Aim of the exercise: Once you find the line below that has "Crossfit workout #1", output it and every line after it exactly, stopping after the line that has "- XML_ANALYSIS/ = contains", with no pictures.

Task data:
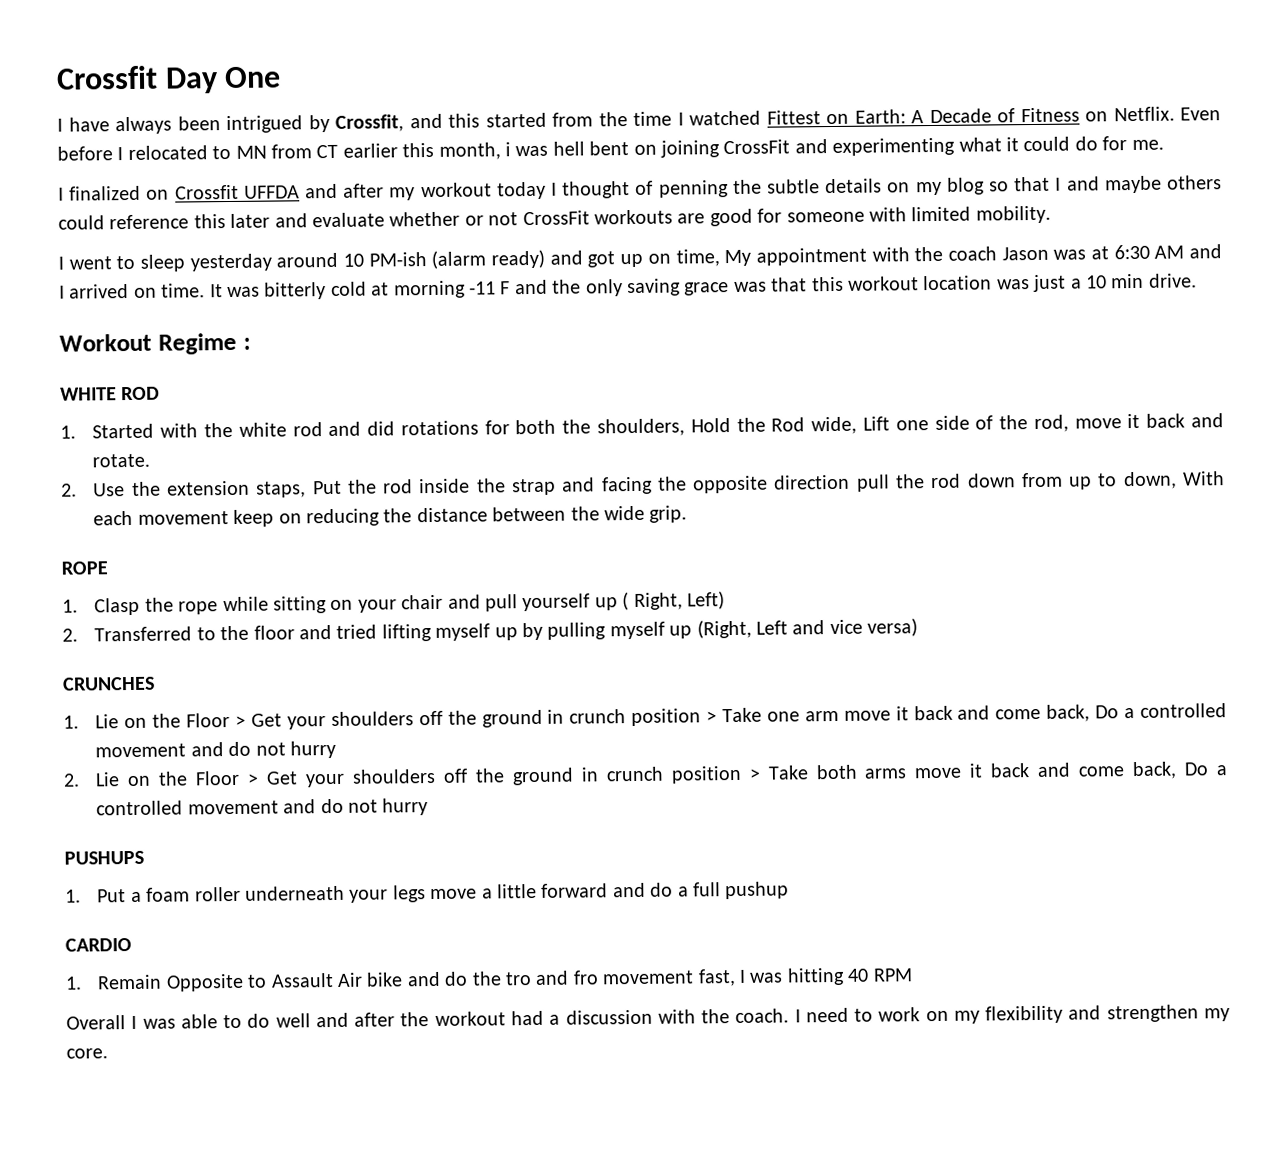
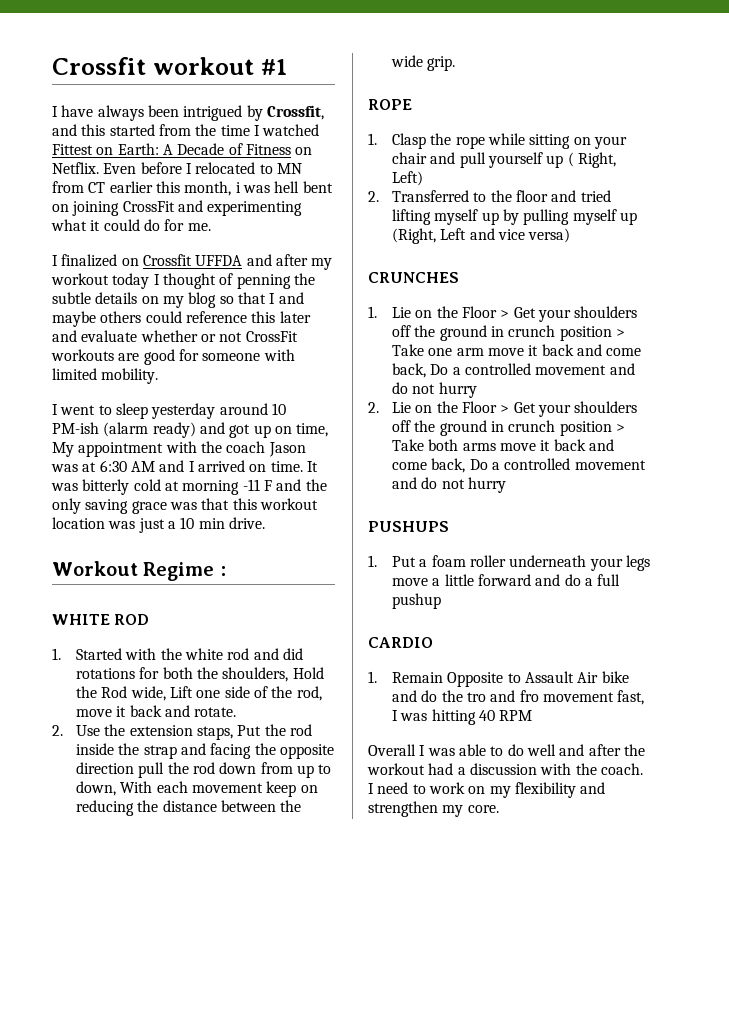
- Crossfit Day One
+ Crossfit workout #1

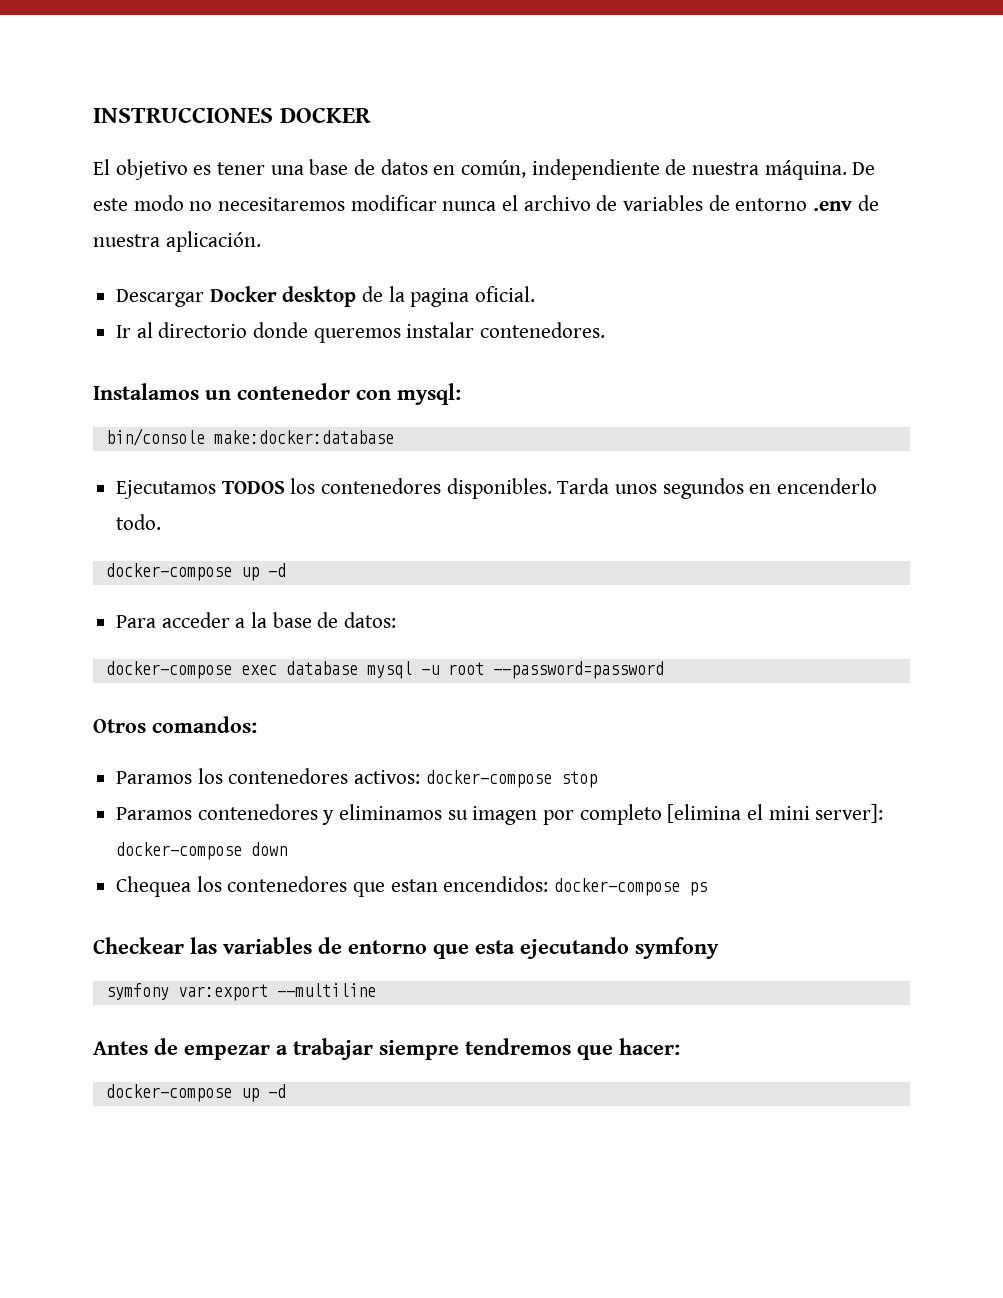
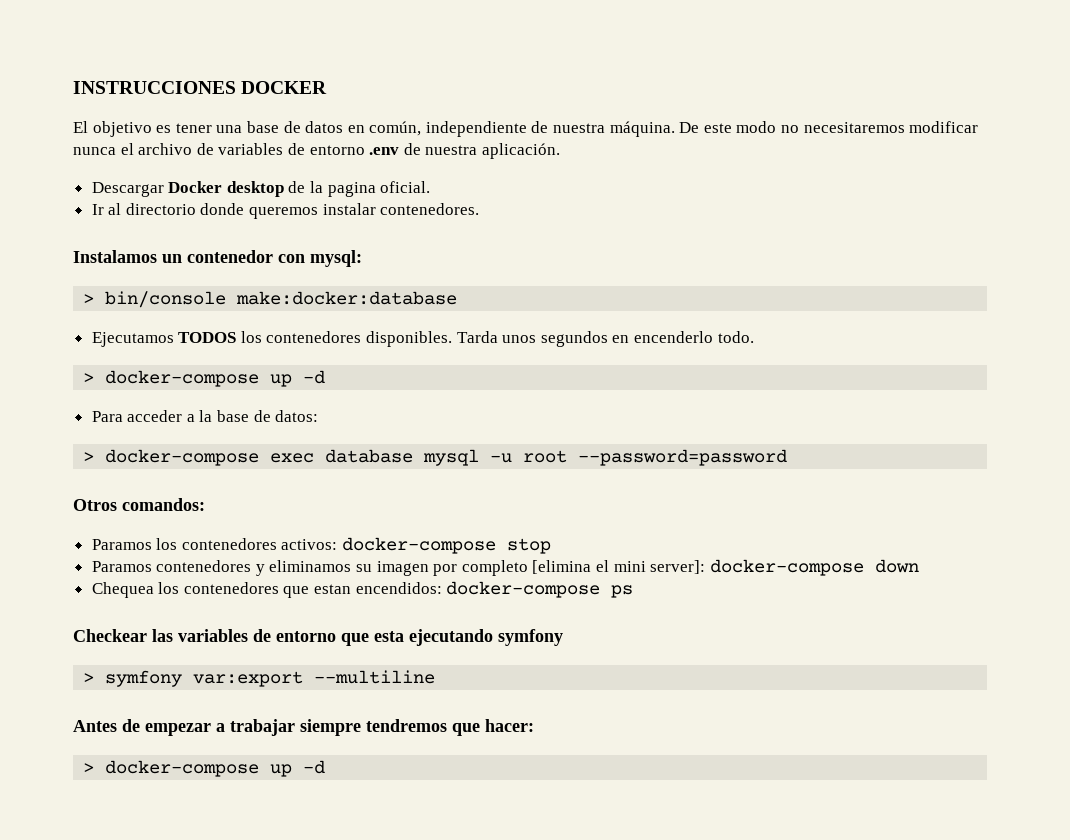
- bin/console make:docker:database
+ > bin/console make:docker:database
  Tarda unos segundos en encenderlo todo.
- docker-compose up -d
+ > docker-compose up -d
- docker-compose exec database mysql -u root --password=password
+ > docker-compose exec database mysql -u root --password=password
- symfony var:export --multiline
+ > symfony var:export --multiline
  Antes de empezar a trabajar siempre tendremos que hacer:
- docker-compose up -d
+ > docker-compose up -d

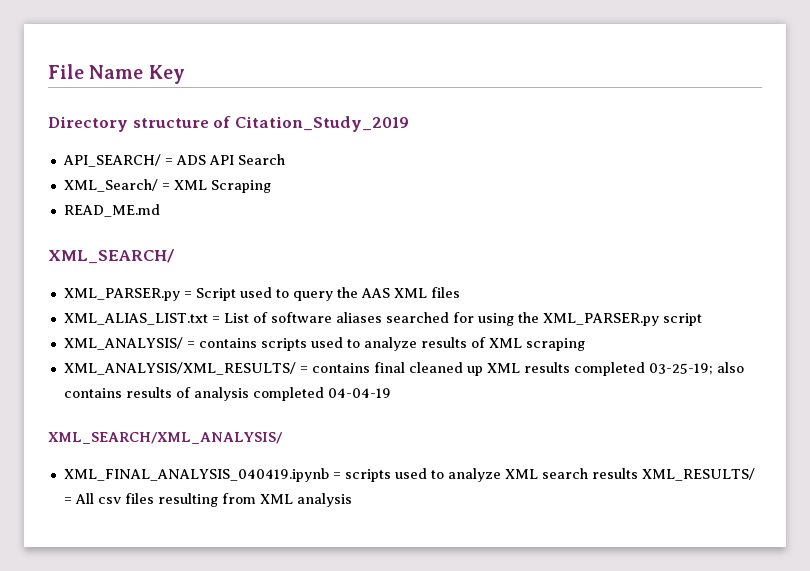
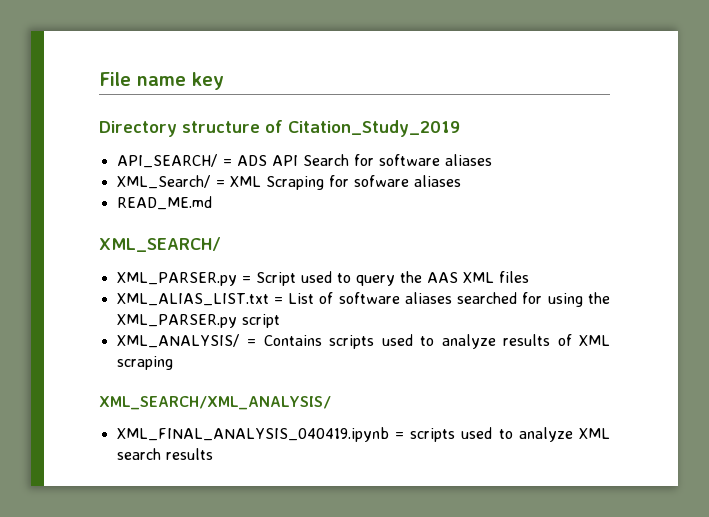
- File Name Key
+ File name key
- API_SEARCH/ = ADS API Search
+ API_SEARCH/ = ADS API Search for software aliases
- XML_Search/ = XML Scraping
+ XML_Search/ = XML Scraping for sofware aliases
- XML_ANALYSIS/ = contains scripts used to analyze results of XML scraping
+ XML_ANALYSIS/ = Contains scripts used to analyze results of XML scraping
- XML_ANALYSIS/XML_RESULTS/ = contains final cleaned up XML results completed 03-25-19; also contains results of analysis completed 04-04-19
- XML_FINAL_ANALYSIS_040419.ipynb = scripts used to analyze XML search results XML_RESULTS/ = All csv files resulting from XML analysis
+ XML_FINAL_ANALYSIS_040419.ipynb = scripts used to analyze XML search results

Exercise response:
+ Crossfit workout #1

- bin/console make:docker:database
+ > bin/console make:docker:database
  Tarda unos segundos en encenderlo todo.
- docker-compose up -d
+ > docker-compose up -d
- docker-compose exec database mysql -u root --password=password
+ > docker-compose exec database mysql -u root --password=password
- symfony var:export --multiline
+ > symfony var:export --multiline
  Antes de empezar a trabajar siempre tendremos que hacer:
- docker-compose up -d
+ > docker-compose up -d

- File Name Key
+ File name key
- API_SEARCH/ = ADS API Search
+ API_SEARCH/ = ADS API Search for software aliases
- XML_Search/ = XML Scraping
+ XML_Search/ = XML Scraping for sofware aliases
- XML_ANALYSIS/ = contains scripts used to analyze results of XML scraping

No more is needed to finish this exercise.